**Work to complete**
All records that follow are to be copied exactly, with images omitted.
- - -
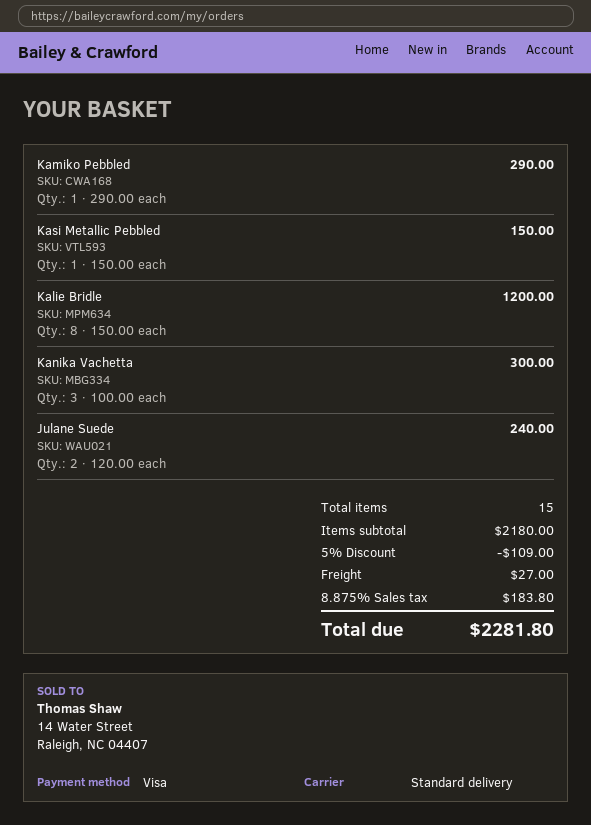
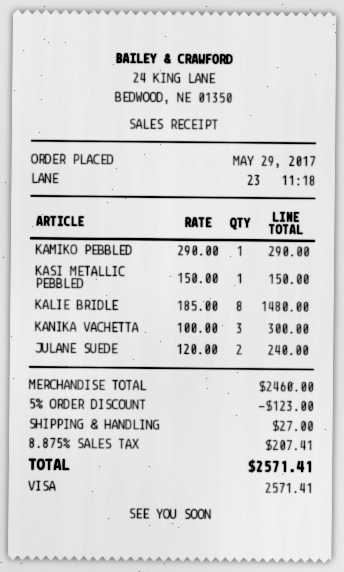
Kalie Bridle: 8 x 150.00 = 1200.00 -> 8 x 185.00 = 1480.00
subtotal: 2180.00 -> 2460.00
discount: 5% = 109.00 -> 5% = 123.00
tax: 8.875% = 183.80 -> 8.875% = 207.41
total: 2281.80 -> 2571.41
- - -
**Exercise result**
Kalie Bridle: 8 x 150.00 = 1200.00 -> 8 x 185.00 = 1480.00
subtotal: 2180.00 -> 2460.00
discount: 5% = 109.00 -> 5% = 123.00
tax: 8.875% = 183.80 -> 8.875% = 207.41
total: 2281.80 -> 2571.41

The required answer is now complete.